Hex by Meyer Kai

Hex by Meyer Kai

Autor:Meyer, Kai [Meyer, Kai]
Die sprache: deu
Format: epub, mobi
veröffentlicht: 2013-01-17T16:00:00+00:00


Kapitel 5

Über dem Krater ging die Sonne auf. Am gegenüberliegenden Rand, in vielen Kilometern Entfernung, brachen sich die Strahlen auf der Eiskante und streuten Lichtspeere in alle Richtungen. Davor aber war das Land schwarz und ausgeglüht, und erst allmählich bildeten sich in Spalten und Vertiefungen neue Eiswehen. Es mochten noch Jahre vergehen, ehe die Natur die Wunde, die die Explosion in ihren Leib gerissen hatte, wieder zu schließen vermochte.

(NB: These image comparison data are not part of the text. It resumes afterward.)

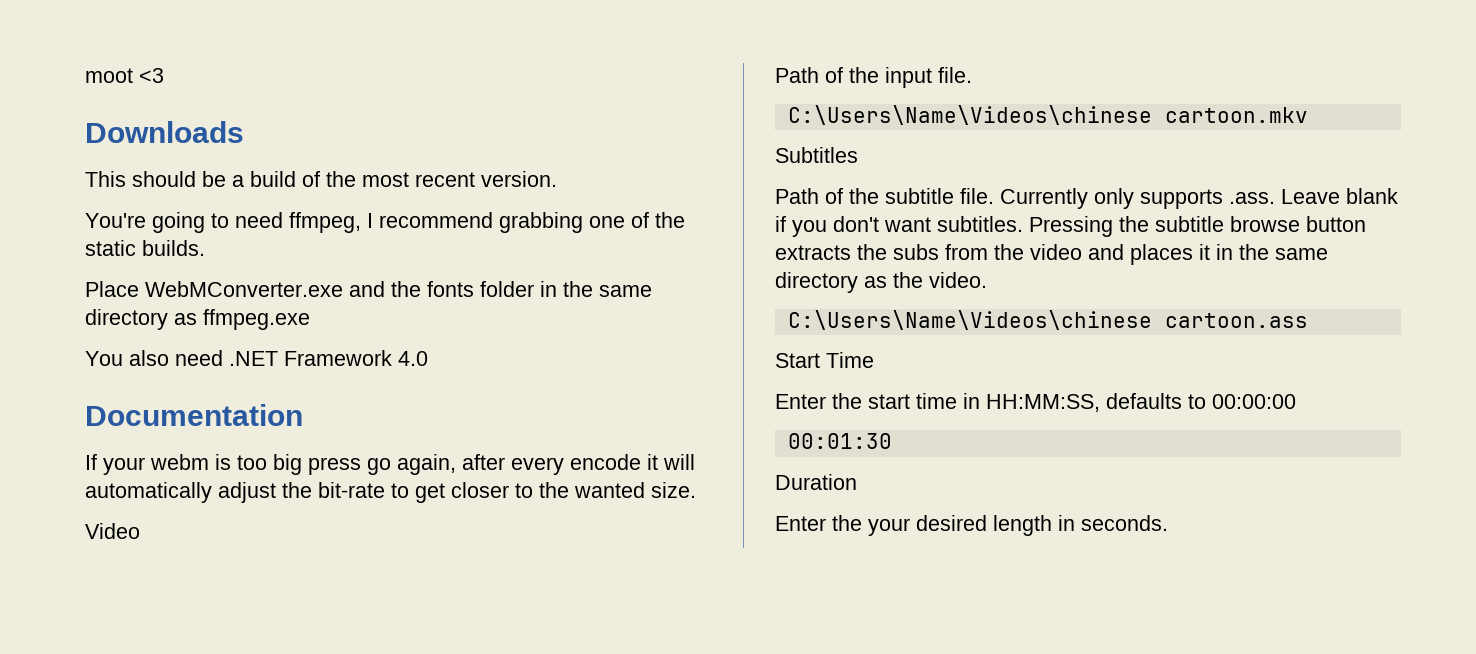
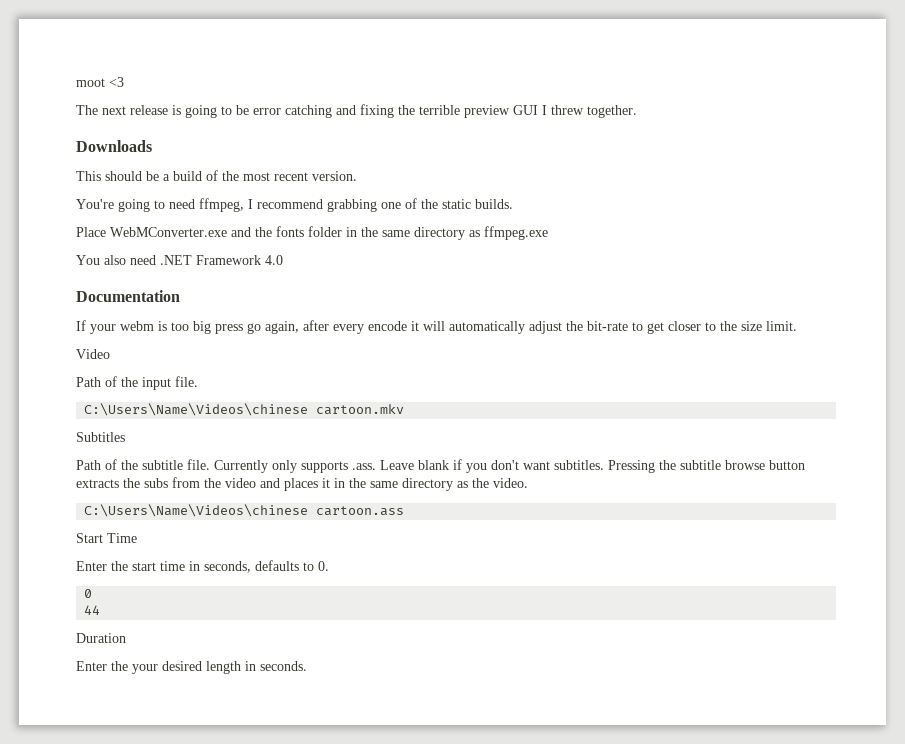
+ The next release is going to be error catching and fixing the terrible preview GUI I threw together.
- If your webm is too big press go again, after every encode it will automatically adjust the bit-rate to get closer to the wanted size.
+ If your webm is too big press go again, after every encode it will automatically adjust the bit-rate to get closer to the size limit.
- Enter the start time in HH:MM:SS, defaults to 00:00:00
- 00:01:30
+ Enter the start time in seconds, defaults to 0.
+ 0
+ 44

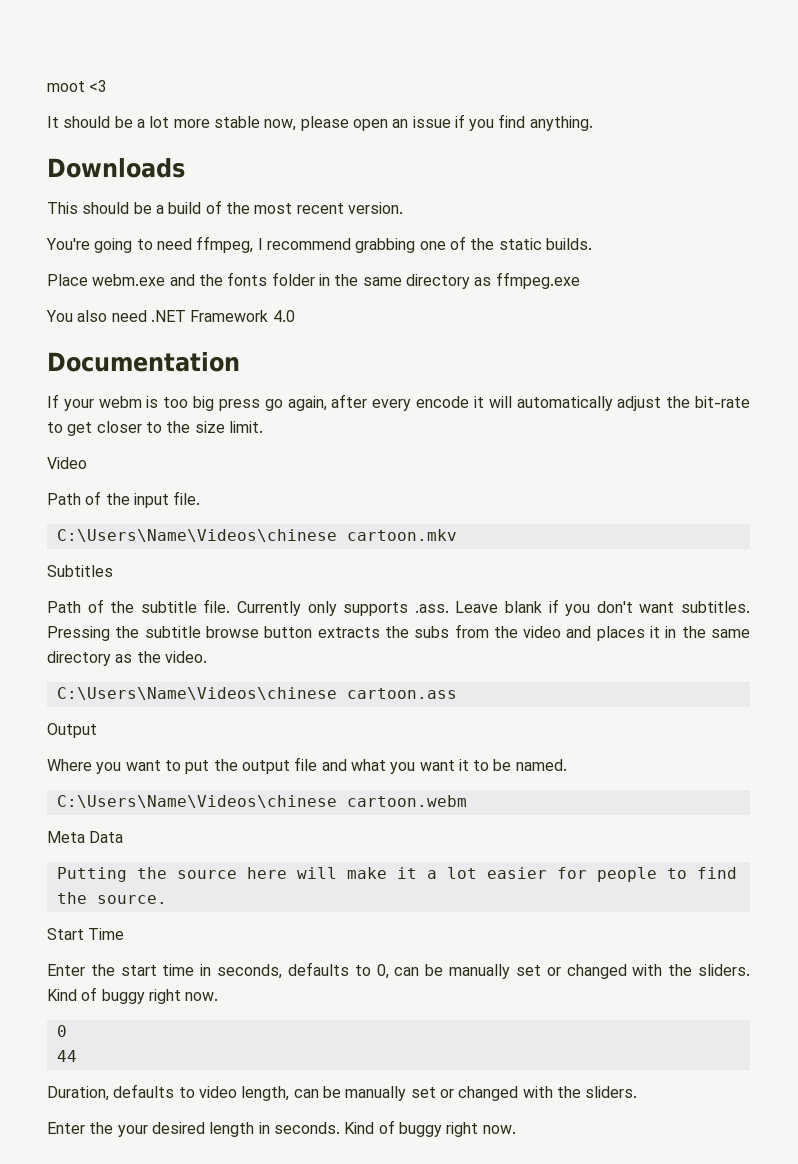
- The next release is going to be error catching and fixing the terrible preview GUI I threw together.
+ It should be a lot more stable now, please open an issue if you find anything.
- Place WebMConverter.exe and the fonts folder in the same directory as ffmpeg.exe
+ Place webm.exe and the fonts folder in the same directory as ffmpeg.exe
+ Output
+ Where you want to put the output file and what you want it to be named.
+ C:\Users\Name\Videos\chinese cartoon.webm
+ Meta Data
+ Putting the source here will make it a lot easier for people to find the source.
- Enter the start time in seconds, defaults to 0.
+ Enter the start time in seconds, defaults to 0, can be manually set or changed with the sliders. Kind of buggy right now.
  0
  44
- Duration
+ Duration, defaults to video length, can be manually set or changed with the sliders.
- Enter the your desired length in seconds.
+ Enter the your desired length in seconds. Kind of buggy right now.

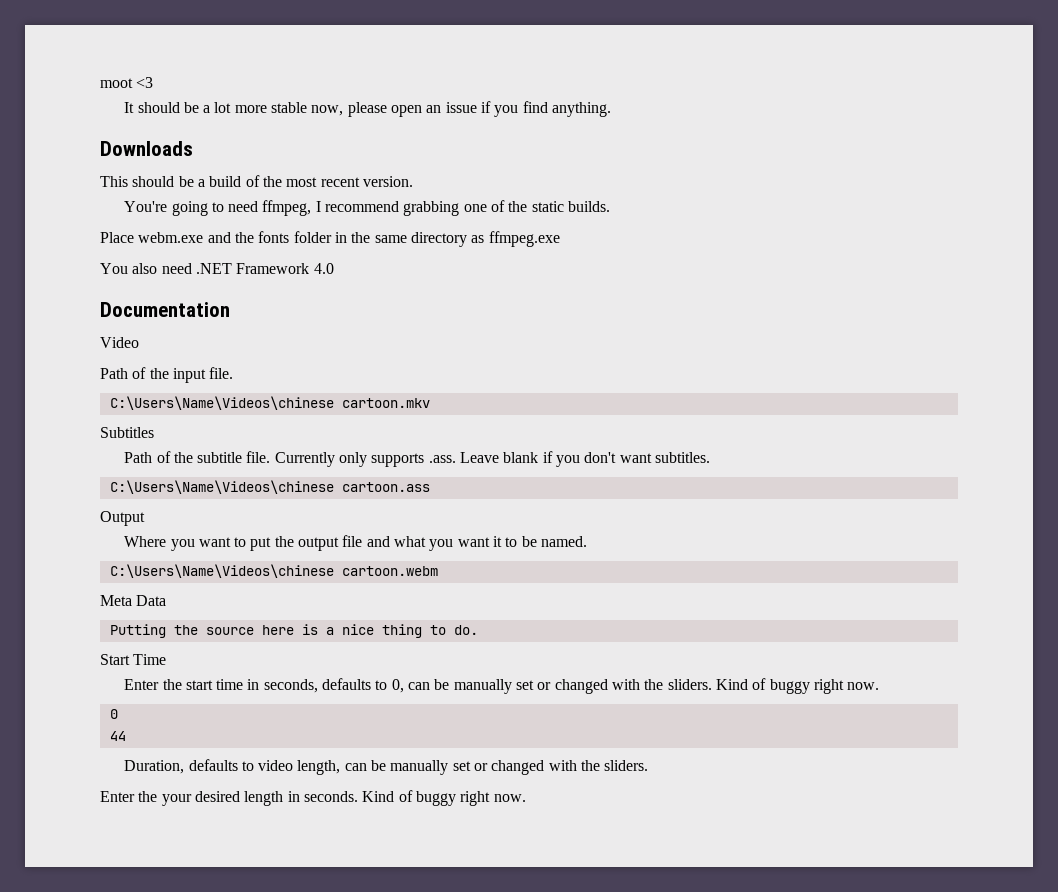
- If your webm is too big press go again, after every encode it will automatically adjust the bit-rate to get closer to the size limit.
- Pressing the subtitle browse button extracts the subs from the video and places it in the same directory as the video.
- Putting the source here will make it a lot easier for people to find the source.
+ Putting the source here is a nice thing to do.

Sie hatten das Schlittengespann und seinen schweigsamen Inuit-Führer am Rande des Eises zurücklassen müssen und waren die restliche Strecke zu Fuß gegangen. Für die zwei Kilometer bis zum Zentrum des Kraters hatten sie drei Stunden gebraucht. Der Boden war zerklüftet und durchzogen von einem Netz schwarzer Risse. Haushohe Felsbrocken versperrten ihnen immer wieder die kürzeste Strecke und zwangen sie, weitläufige Umwege einzuschlagen. Das Gestein war uneben und übersät mit scharfen Kanten, die das Gehen zur Qual machten. Und zu allem Übel fauchte ein Polarwind über die Einöde, der wie Glasklingen durch ihre Fell- und Steppkleidung schnitt, ganz gleich, wie fest sie sich vermummten.

Max und Sina gingen voran und stemmten sich gegen die eisigen Böen. Legrand folgte ihnen mit einigem Abstand, das Gesicht unter seiner Kapuze zur Grimasse verzerrt. Er kämpfte nicht nur gegen das rauhe Gelände und die Kälte, sondern auch gegen den Schmerz in seinem Arm. Sina hatte ihm angeboten, die Wunde zu versorgen, aber das hatte er abgelehnt. Er könne sich selbst darum kümmern, hatte er gebrummt und kein Wort mehr über die Verletzung verloren. Und doch war ihm anzusehen, wie sehr er litt. Sina nahm an, daß die Wunde sich entzündet hatte. Nichts, das man leichtnehmen sollte, aber es lag ihr nicht, sich ihm aufzudrängen. Sollte er selbst sehen, wie er damit fertig wurde.

Der Fels unter ihren Füßen wurde immer schwärzer, je näher sie dem Mittelpunkt des Kraters kamen. Er lag nicht viel tiefer als seine Ränder, was dafür sprach, daß die Explosion in der Luft, nicht am Boden stattgefunden hatte. Die Hitze und Wucht der freigewordenen Energie hatte sich kreisförmig in alle Richtungen ausgebreitet, nicht steil nach unten. Darum war zwar das Eis geschmolzen, der Fels darunter jedoch kaum in Mitleidenschaft gezogen worden.

Verwunderlich war auch, daß die Kraterränder klar umrissen waren. Das Eis war während ihres Weges hierher nicht ganz allmählich dünner geworden, wie sie erwartet hatten, sondern scharfkantig abgebrochen, als hätte die Hitze der Explosion eine gewisse Grenze nicht überschreiten können.

Im Mittelpunkt des Einschlaggebietes lagen die Überreste des Luftschiffs weitverstreut zwischen den Felsen, wie verkohlte Knochen, die ein riesenhafter Aasfresser abgenagt und liegengelassen hatte. Die zerbrochenen Stahlstreben der Lufthülle sahen aus der Ferne aus wie die Rippen eines Giganten.

Betroffen und schweigend kletterten sie zwischen den Trümmern umher. Nur Metallteile waren übriggeblieben, und selbst davon nur ein Bruchteil. Die Explosion hatte das meiste zu Staub zerblasen.

»Wie sollen wir herausfinden, was geschehen ist?« schrie Max gegen den Wind an. »Kannst du unterscheiden, was davon zur Lessing gehört und was zu dieser verfluchten Scheibe?«

»Falls es sie überhaupt je gegeben hat.« Selbst Sina hatte ihren Elan verloren. Die grausame Witterung und der lange Marsch durch die Öde hatten ihre Kraft aufgezehrt.